On the island of Sumatra, one of the main palm oil-growing islands in Indonesia, the world's second-largest producer after Malaysia, 52-year-old Minah salvages unspoilt fruit from partly rotten palm branch that have fallen to the ground.
The Indonesian mother of eight ekes out a living on a state-run palm oil plantation near her house by picking through fallen branches to extract fruit which she sells for 600 rupiah per kg (6 US cents) to a middleman.
"The plantation doesn't mind as long as I don't touch bunches still on trees," said Minah, as flies and other insects perch on her hands, stained by the sticky brown juice that oozes from the fruit.
The sales net her around $1 to $2 per day. "And people say palm oil is expensive," she remarks. Almost half of Indonesia's 220 million people still live on less than $2 a day, according to the World Bank. Poverty levels remain high despite a pledge by President Susilo Bambang Yudhoyono to tackle widespread poverty made worse by chronic unemployment and underemployment.
In Langkat, about 50 km (30 miles) west of North Sumatra's provincial capital of Medan, hundreds of people rely on palm oil -- the world's second most popular edible oil after soy oil.
They work as illegal fruit collectors like Minah, small holders, drivers, middlemen and labourers for palm oil refiners. In nearby Malaysia, palm oil futures trading on the Bursa Malaysia Derivatives Exchange in Kuala Lumpur -- the benchmark for global prices -- hit a historic high of 2,764 ringgit ($798.8) a tonne in early June.
The price has since dropped but is still within sight of the highs, helped by soaring demand for palm oil in manufactured foods as well as for new greener biodiesel made from palm oil.
Obtained by crushing palm oil fruit, the reddish-brown oil is also used in cookies, toothpaste and ice cream. Indonesia is set to overtake Malaysia as the world's top producer this year with output seen at 17.4 million tonnes, up from 15.9 million tonnes in 2006.
But back in Sumatra, many farmers struggle to make ends meet while revenue at big plantation companies such as PT Astra Agro Lestari Tbk has doubled on sky-high palm oil prices. The plantation companies are enjoying a boom in commodity prices driven by strong demand from countries such as India and China and demand from the biofuel sector.
The biodiesel frenzy has also sparked mergers and take-overs across the plantation sectors in Asia.

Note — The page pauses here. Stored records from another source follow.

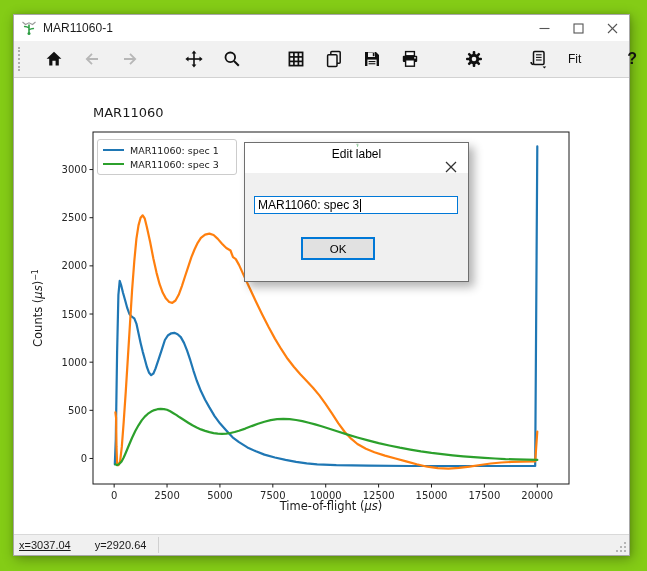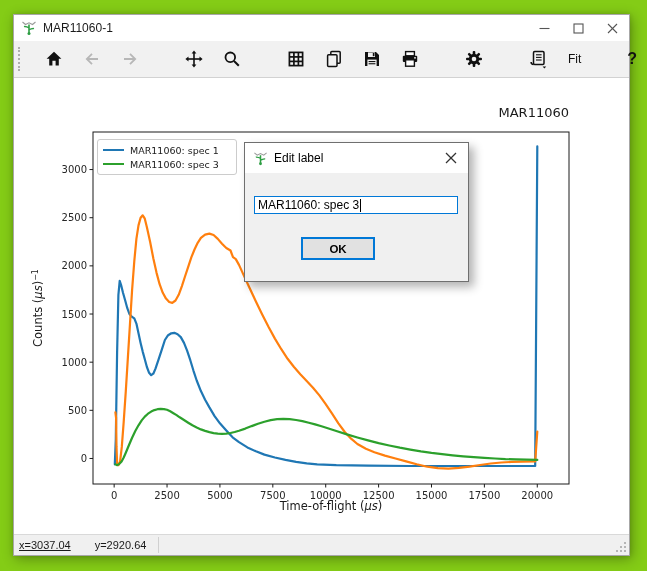--- a/index.html
+++ b/index.html
@@ -31,7 +31,7 @@
 
   
   .canvas{ position:relative; flex:1 1 auto; background:#fff; overflow:hidden; }
-  .plot-title{ position:absolute; left:79px; width:476px; top:27px; text-align:right;
+  .plot-title{ position:absolute; left:79px; width:476px; top:27px; text-align:left;
                font-family:"DejaVu Sans",sans-serif; font-size:13px; color:#1a1a1a; }
   .xlabel{ position:absolute; left:317px; top:421px; transform:translateX(-50%);
            font-family:"DejaVu Sans",sans-serif; font-size:11.5px; color:#1a1a1a; white-space:nowrap; }

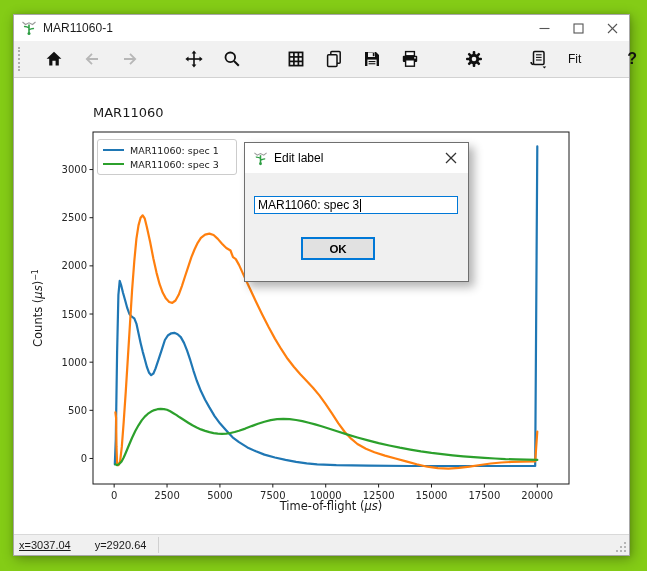--- a/index.html
+++ b/index.html
@@ -52,7 +52,7 @@
   .dialog{ position:absolute; left:230px; top:64px; width:225px; height:140px;
            background:#f0f0f0; border:1px solid #6f6f6f;
            box-shadow:5px 5px 9px rgba(0,0,0,.30); }
-  .dlg-titlebar{ height:30px; background:#fff; display:flex; align-items:center; }
+  .dlg-titlebar{ height:30px; background:#fff; display:flex; align-items:center;flex-direction:column; }
   .dlg-titlebar .app-icon{ width:15px; height:15px; margin:0 6px 0 8px; }
   .dlg-title{ font-size:12px; color:#000; }
   .dlg-close{ margin-left:auto; width:34px; height:100%; border:none; background:transparent;

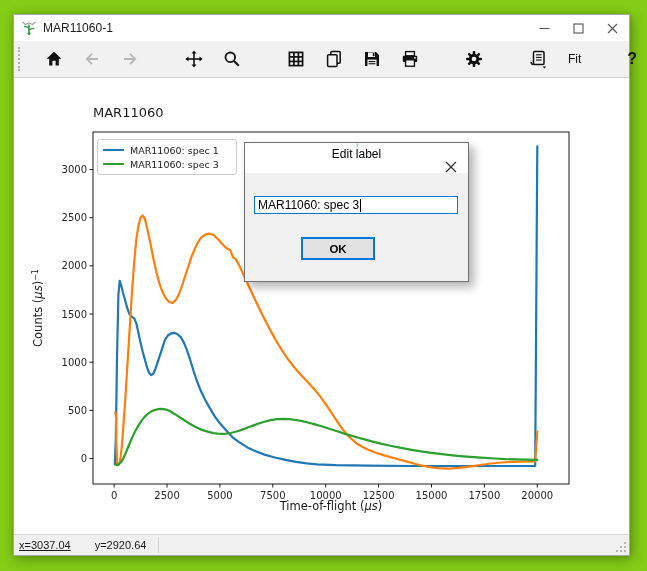--- a/index.html
+++ b/index.html
@@ -62,7 +62,7 @@
             display:flex; align-items:center; padding-left:3px; }
   .caret{ display:inline-block; width:1px; height:13px; background:#000; margin-left:1px; }
   .dlg-btn{ position:absolute; font-size:11.5px; color:#000; background:#e1e1e1; }
-  .dlg-ok{ left:56px; top:94px; width:74px; height:23px; border:2px solid var(--accent);font-weight:bold; }
+  .dlg-ok{ left:56px; top:94px; width:74px; height:23px; border:2px solid var(--accent); }
   .dlg-cancel{ left:148px; top:95px; width:73px; height:22px; border:1px solid #adadad; }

Big firms with their financial muscle are able to expand their plantations and hire people to work for them while small holders are left behind.
With little support from the government, some palm oil farmers have to cope with high prices of fertilisers and a lack of funds to maintain their plantations and boost output by replacing old, unproductive trees.
Jakarta's recent decision to raise the export tax on crude palm oil to 6.5 percent from 1.5 percent is another blow to farmers as it has caused prices to drop to around 1,000 rupiah a kilogram from 1,200 rupiah.
"I can't rely on palm oil alone to survive, especially because the price of fertiliser is very high," said Juanda Peranginanginthe, a 25-year-old farmer who cultivates 70 palm oil trees inherited from his father.
Farmers bear the brunt of the increased excise tax because refiners now refuse to buy fresh fruit bunches without a discount, said Asmar Arsjad, head of the Indonesian Palm Oil Farmers Association, which represents 5 million smallholders.
Indonesia has 6.07 million hectares of land planted with palm oil, of which 45 percent is owned by private firms. Smallholders own 43 percent of the country's palm oil plantations while state plantation firms own the rest.
Indonesia raised the export tax for crude palm oil and its by-products to stabilise domestic cooking oil prices which surged due to global palm oil price hikes and dealt a blow to millions of poor Indonesians who rely on the oil as a staple food.
Rusman Sihombing, a driver who has been working for a palm oil collector for five years, said he has to transport 5,000 kilograms of the fruit to break even due to the paltry fees he receives for hauling the crops to refiners. "I am not sure if the increase in (palm oil) prices actually has an impact on people here," he said.